SAML Application Integrations

Overview

The Security Assertion Markup Language (SAML) integration screen allows you to add your identity provider (IdP)'s information and set its authorization and configuration details. This will enable a passwordless authentication solution for your organization's users (who have logged into the service provider's site). Thus, you can log in to your SP account by leveraging your biometrics. The biometric options include Touch ID / Face ID and LiveID.

For detailed information about SAML and to review the full protocol specification, see Security Assertion Markup Language (SAML) V2.0 Technical Overview

1Kosmos as Identity Provider

1Kosmos can integrate with SAML applications by acting as an Identity Provider (IdP) that provides single sign-on (SSO) to external Service Provider (SP) applications.

The service provider (SP) initiates the SAML sign-in flow with 1Kosmos when the user goes to sign-in, or when the user attempts to visit a protected resource:

  1. The SP generates a SAML Request, which triggers the authentication flow with 1Kosmos as the IdP.
  2. The user enters their log-in details.
  3. 1Kosmos generates a SAML Response containing the assertion of the authenticated user. In addition, a SAML Response may contain additional information, such as user profile information and group/role information, depending on what the Service Provider can support.
  4. The authenticated user is returned to the external Service Provider's application

Please see Identity Provider (IdP) Configuration for more information on setting your Identity Provider in AdminX.

SAML Integration in AdminX

Add a New SAML Application

note

The guide will follow the process for adding a generic SAML application.

See SSO Integrations in AdminX for a list of pre-built integrations

To get started, navigate to your AdminX control panel and log in as a tenant or community administrator.
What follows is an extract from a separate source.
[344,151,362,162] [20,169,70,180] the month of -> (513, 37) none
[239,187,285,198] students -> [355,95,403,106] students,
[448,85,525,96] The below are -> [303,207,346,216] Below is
Navigate to the Applications page. Click Add Application.

From the Add new applications page, scroll down to your service provider.
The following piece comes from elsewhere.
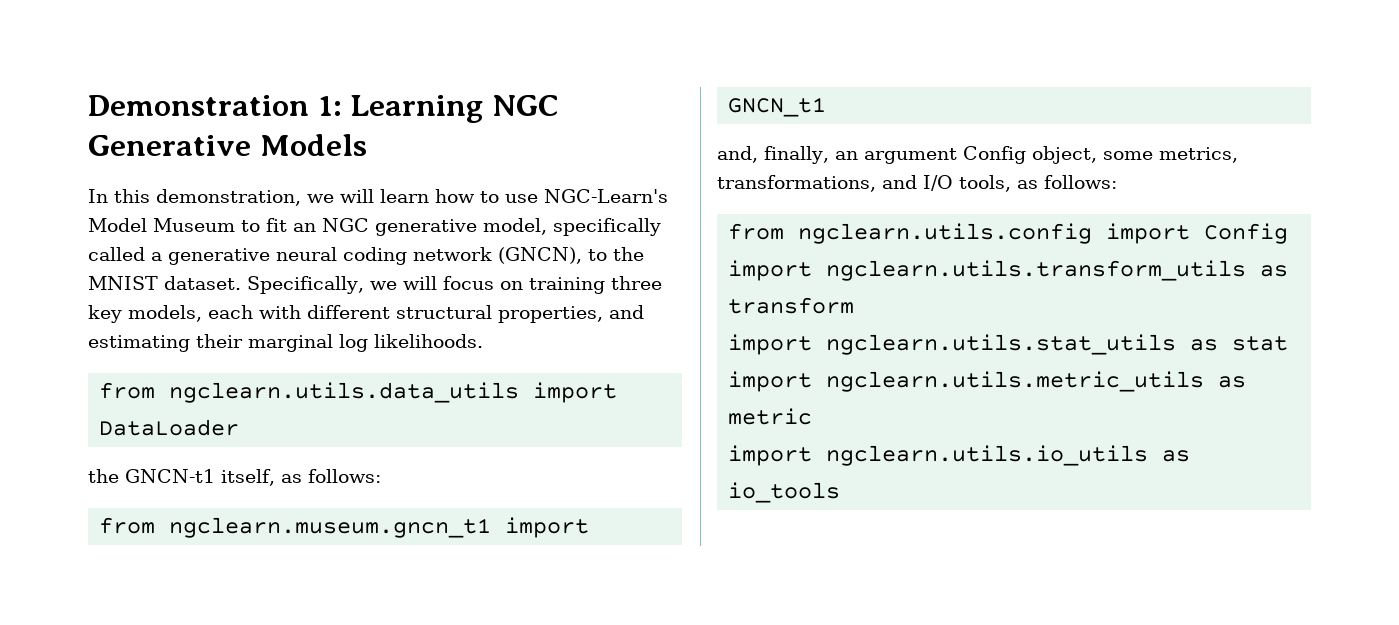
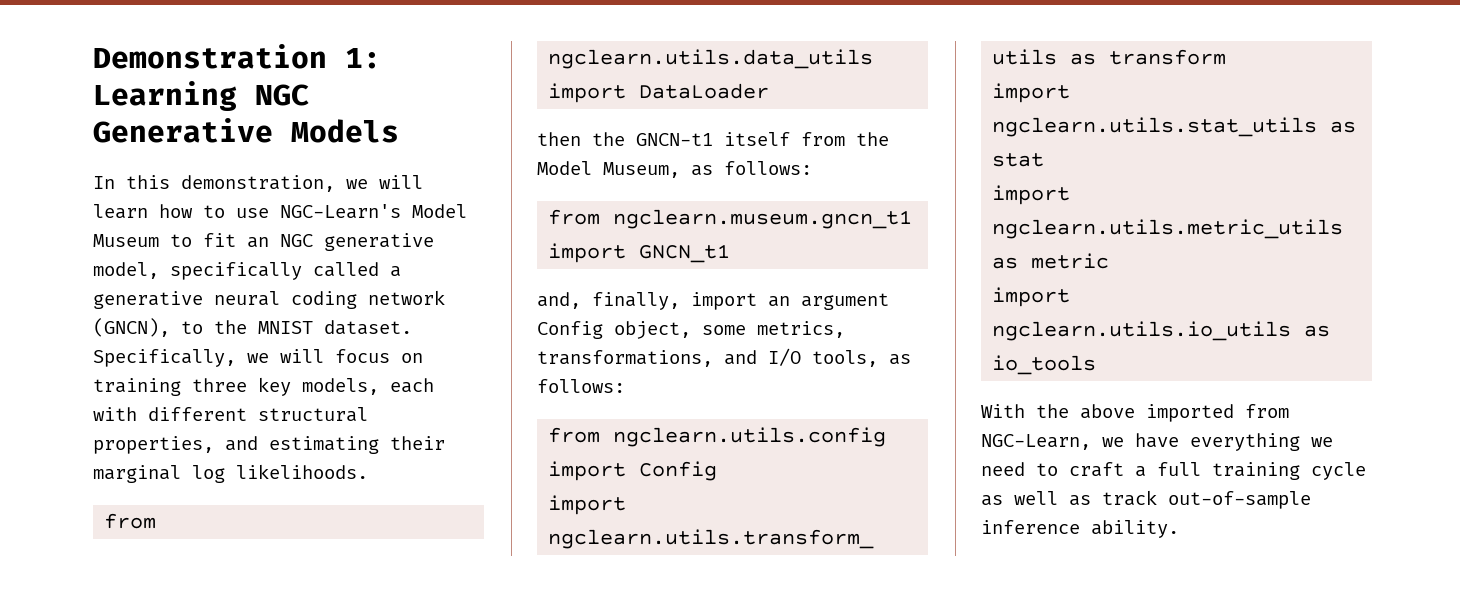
(240, 427) none -> [537,132,581,146] then
[221,469,275,486] itself, -> [724,132,889,146] [537,161,680,178] itself from the Model Museum,
(829, 155) none -> [691,292,757,310] import
(841, 492) none -> [981,404,1289,422] [981,433,1333,451] [981,462,1366,480] [981,490,1311,509] [981,520,1179,538] // With the above imported from NGC-Learn, we have everything we need to craft a full training cycle as well as track out-of-sample inference ability.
If your service provider is not listed, select SAML2.0 Generic (located in the Custom app section) and click Add Integration.

Review the information listed on the page. You will need to have completed the steps outlined in Identity Provider (IdP) Configuration before continuing with your SAML application integration.
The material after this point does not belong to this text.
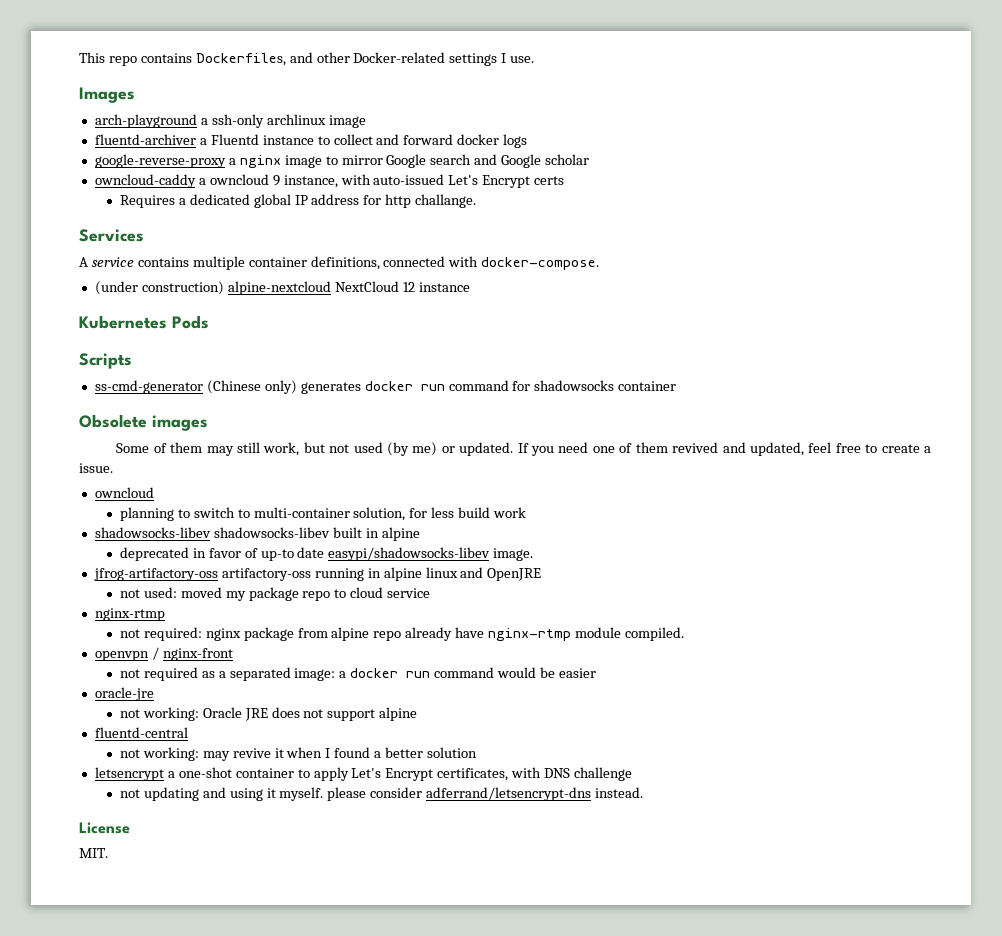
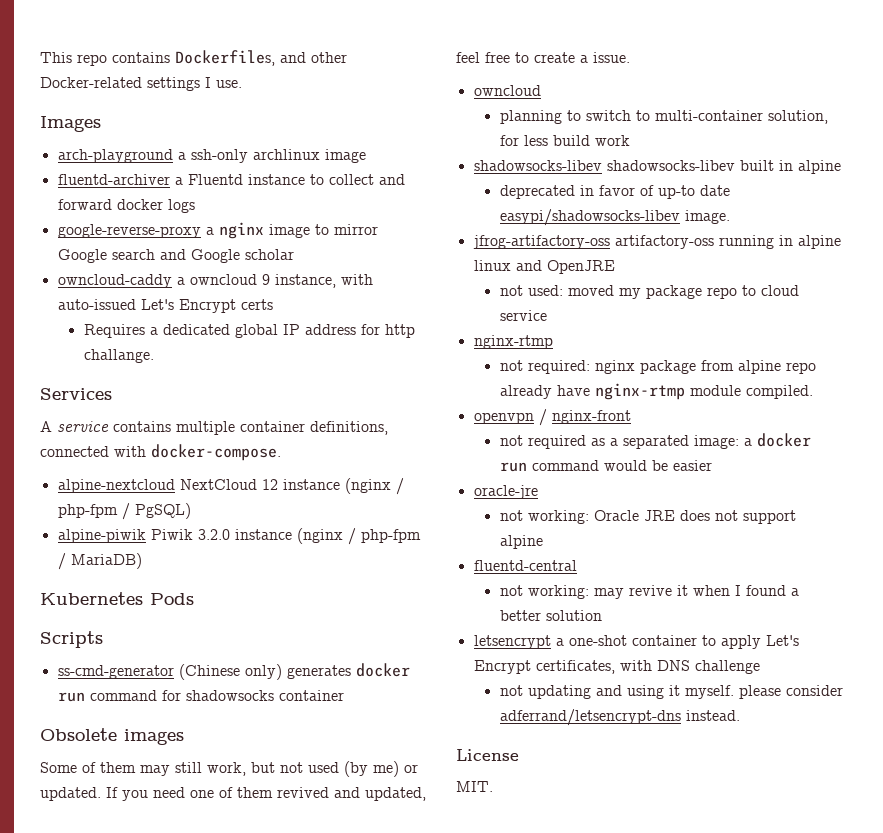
[94,281,224,295] (under construction) -> (281, 452) none
(470, 287) none -> [344,478,404,495] [57,503,191,520] [57,528,421,545] [57,553,142,570] (nginx / php-fpm / PgSQL) // alpine-piwik Piwik 3.2.0 instance (nginx / php-fpm / MariaDB)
Click Add Application to continue.

Enter an application name, and select an instance type.

Enter the Application access URL given by your Service Provider (SP). The URL should look something like: https://mydomain.company.com/sso/saml

Click Next to continue.

Under Step 2: SAML Settings, add the following attributes settings:

  • Metadata: Upload a SAML metadata file if one is available from your service provider

Assertion Statement (NameID):

  • Format: urn:oasis:names:tc:SAML:2.0:nameid-format:persistent
  • Value: enter an attribute, such as email

In the Claims Mapping section, click Add new.

Add the following attributes and their formats as specified by your Service Provider. An example of claims mapping is provided below:

  • Attribute: email Format: User.Email
  • Attribute: username Format: User.Username
  • Attribute: firstname Format: first_name
  • Attribute: lastname Format: last_name

Click Next to continue.

In the Advanced Options tab, enter and select the following details:

Entity ID: Enter the entity ID. For example, https://mydomain.company.com

In the Assertion Consumer Service section, perform the following steps:

  • Method: POST.
  • URL: Enter the SAML assertion consumer URL given by your SAML service provider. The URL should look something like https://mydomain.company.com/sso/saml

In the Select the checkbox for each request/response that should be signed section, perform any steps as specified by your service provider.

  • Signing Certificate: Upload a public-key .pem file if one has been provided by your service provider.

Click Save to finish adding your SAML application.

Testing the Connection

In your browser, enter the target application domain URL. You will be redirected to your BlockID Admin console's single sign-on page.

Login with BlockID by scanning the QR code with the BlockID Mobile Application or by entering your username, password, and OTP.

After authenticating, you will be logged into the target application, confirming the SAML integration has worked successfully.